Banks will by January need to have more saleable assets on their balance sheets to comply with Basel’s 2015 liquidity coverage ratio targets.
The liquidity coverage ratio is a measure that requires lenders to have enough cash and liquid assets, such as sovereign debt, to survive a 30-day run on the bank.
“There’s going to be a greater demand for high-quality liquid assets,” Anthony van Eden, the strategic projects manager at Strate, said.
“The key is the correct collateral at the right time and the right value.
“If there’s a shortfall, it should get topped up and if there’s an excess, it should be returned – that’s what our technology does.”

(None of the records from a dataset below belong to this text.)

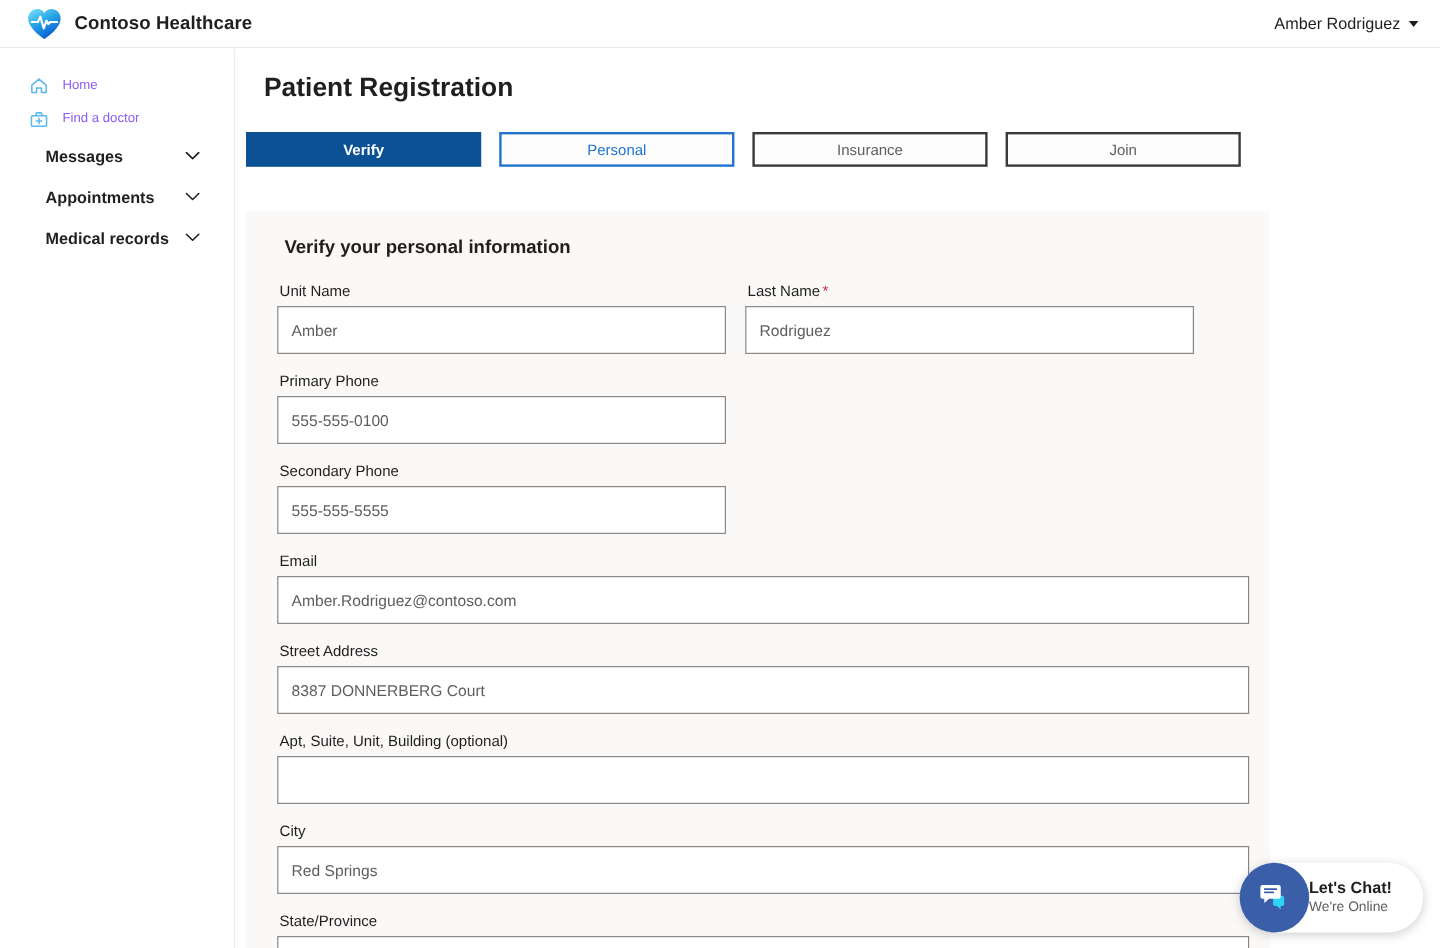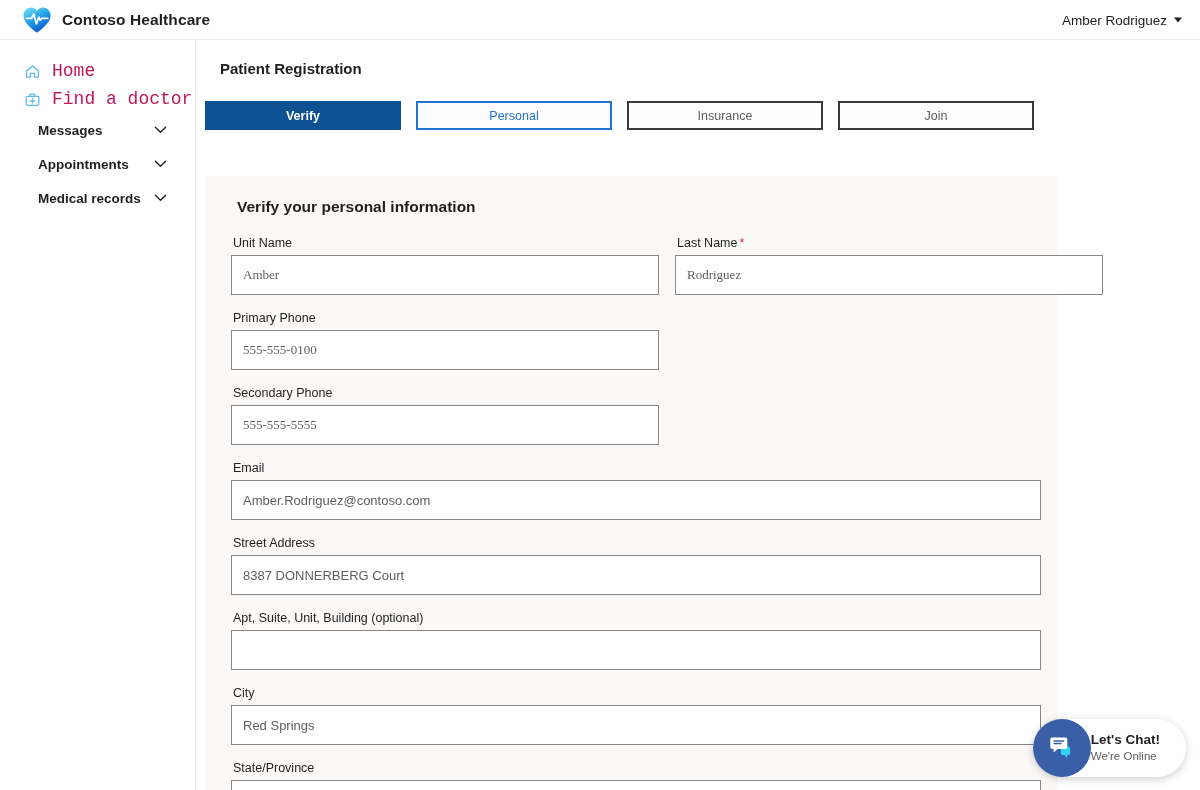--- a/index.html
+++ b/index.html
@@ -59,9 +59,8 @@
     display: flex; align-items: center;
     height: 28px;
     padding-left: 24px;
-    font-size: 18px; color: #be185d;
-    cursor: pointer;
-    font-family: Liberation Mono, monospace;
+    font-size: 11px; color: #8b5cf6;
+    cursor: pointer;
   }
   .nav-icon {
     width: 17px; height: 17px;

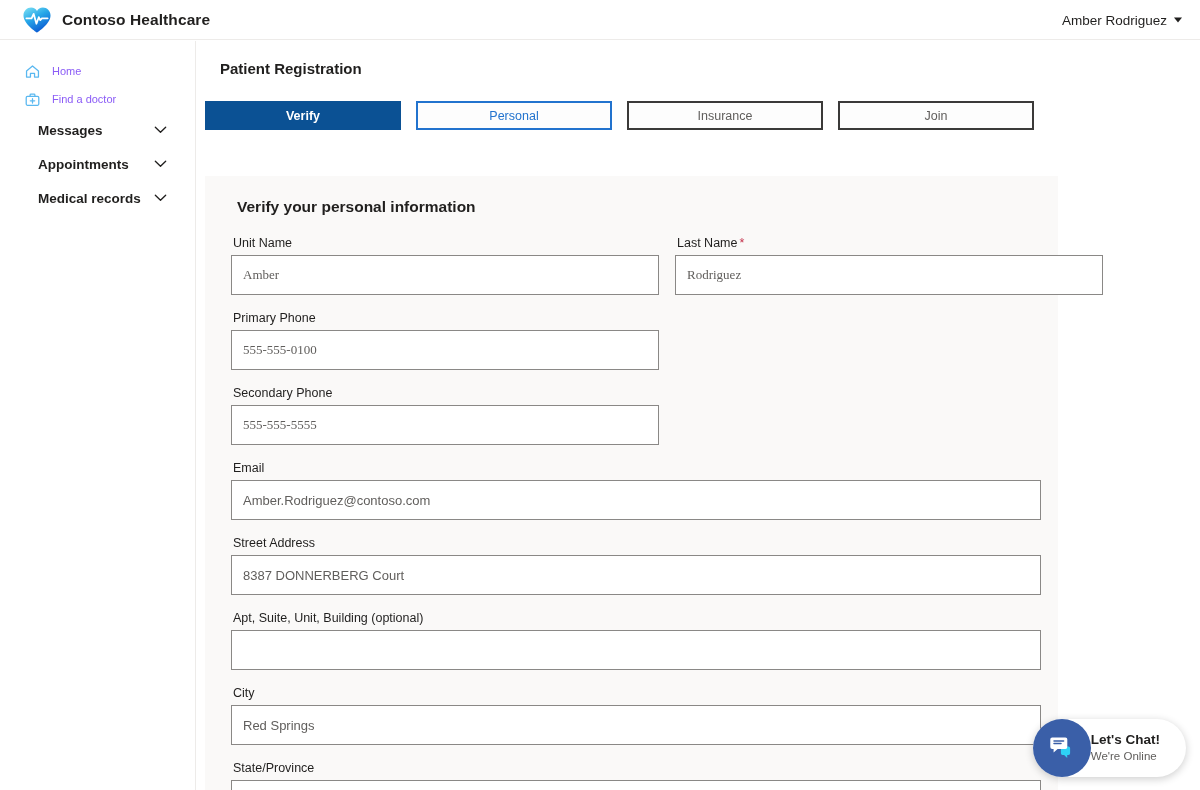--- a/index.html
+++ b/index.html
@@ -93,7 +93,7 @@
   }
   .page-title {
     margin: 19px 0 0 23px;
-    font-size: 15px;
+    font-size: 22px;
     font-weight: 600;
     color: #201f1e;
   }

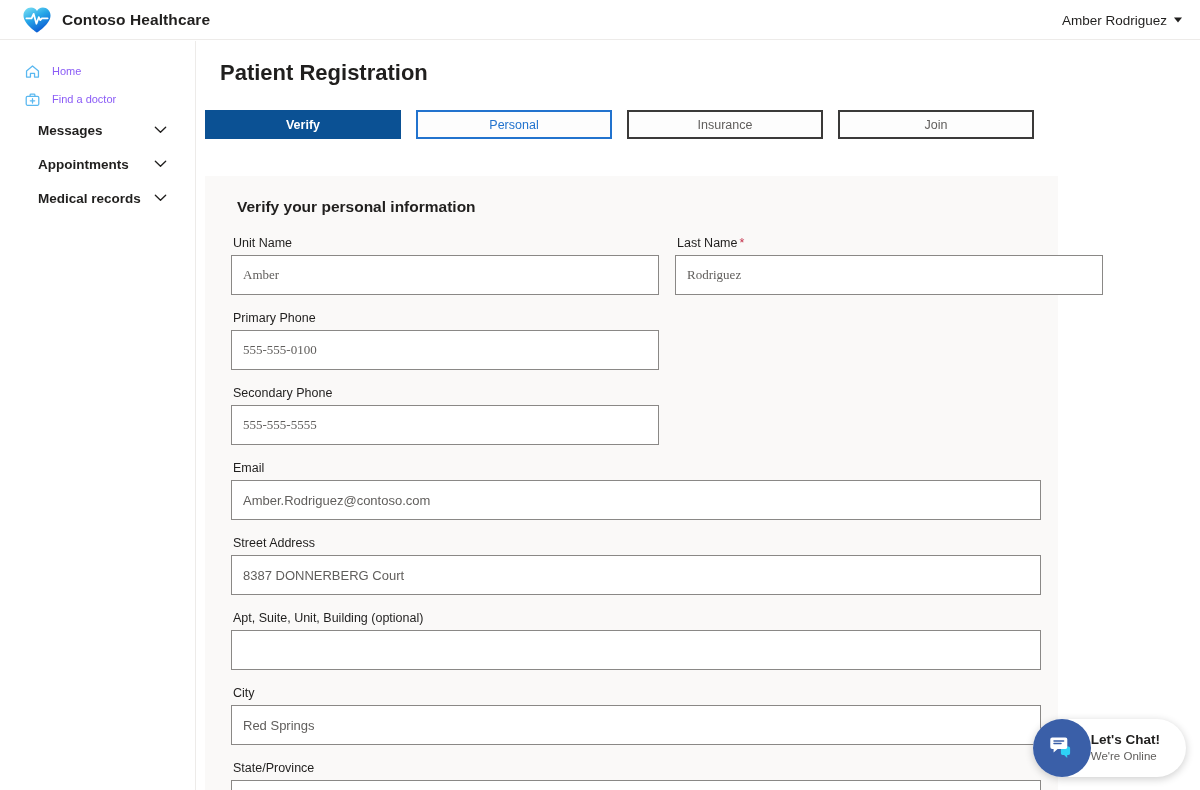--- a/index.html
+++ b/index.html
@@ -163,7 +163,7 @@
     color: #605e5c;
     cursor: text;
   }
-  .w-half { width: 428px; font-family: Liberation Serif, serif; }
+  .w-half { width: 374px; }
   .w-full { width: 810px; }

Strate, South Africa’s only licensed central securities depository, has spent R70 million implementing Clearstream International’s collateral management technology.
It allows lenders and other financial institutions to use equities and bonds, rather than just cash, as collateral for bilateral trade.
“We went live in November [last year] and can take on clients” from yesterday, Strate chief executive Monica Singer said. “It’s a voluntary sign-up but it needs a big change in mindset – some banks will have to give up their inefficiencies.”
Instead of manually managing collateral and operating a range of trading desks, from the repo rate to over the counter, banks would be able to consolidate collateral management through the use of Strate’s automated system.
Clearstream’s technology was first used in Brazil three years ago before being adopted in Australia, Spain and now South Africa.
“All the countries that have joined have a liquidity alliance,” Singer said.
“One day, no matter where you are, you’ll be able to use your assets to collateralise trade across the world.”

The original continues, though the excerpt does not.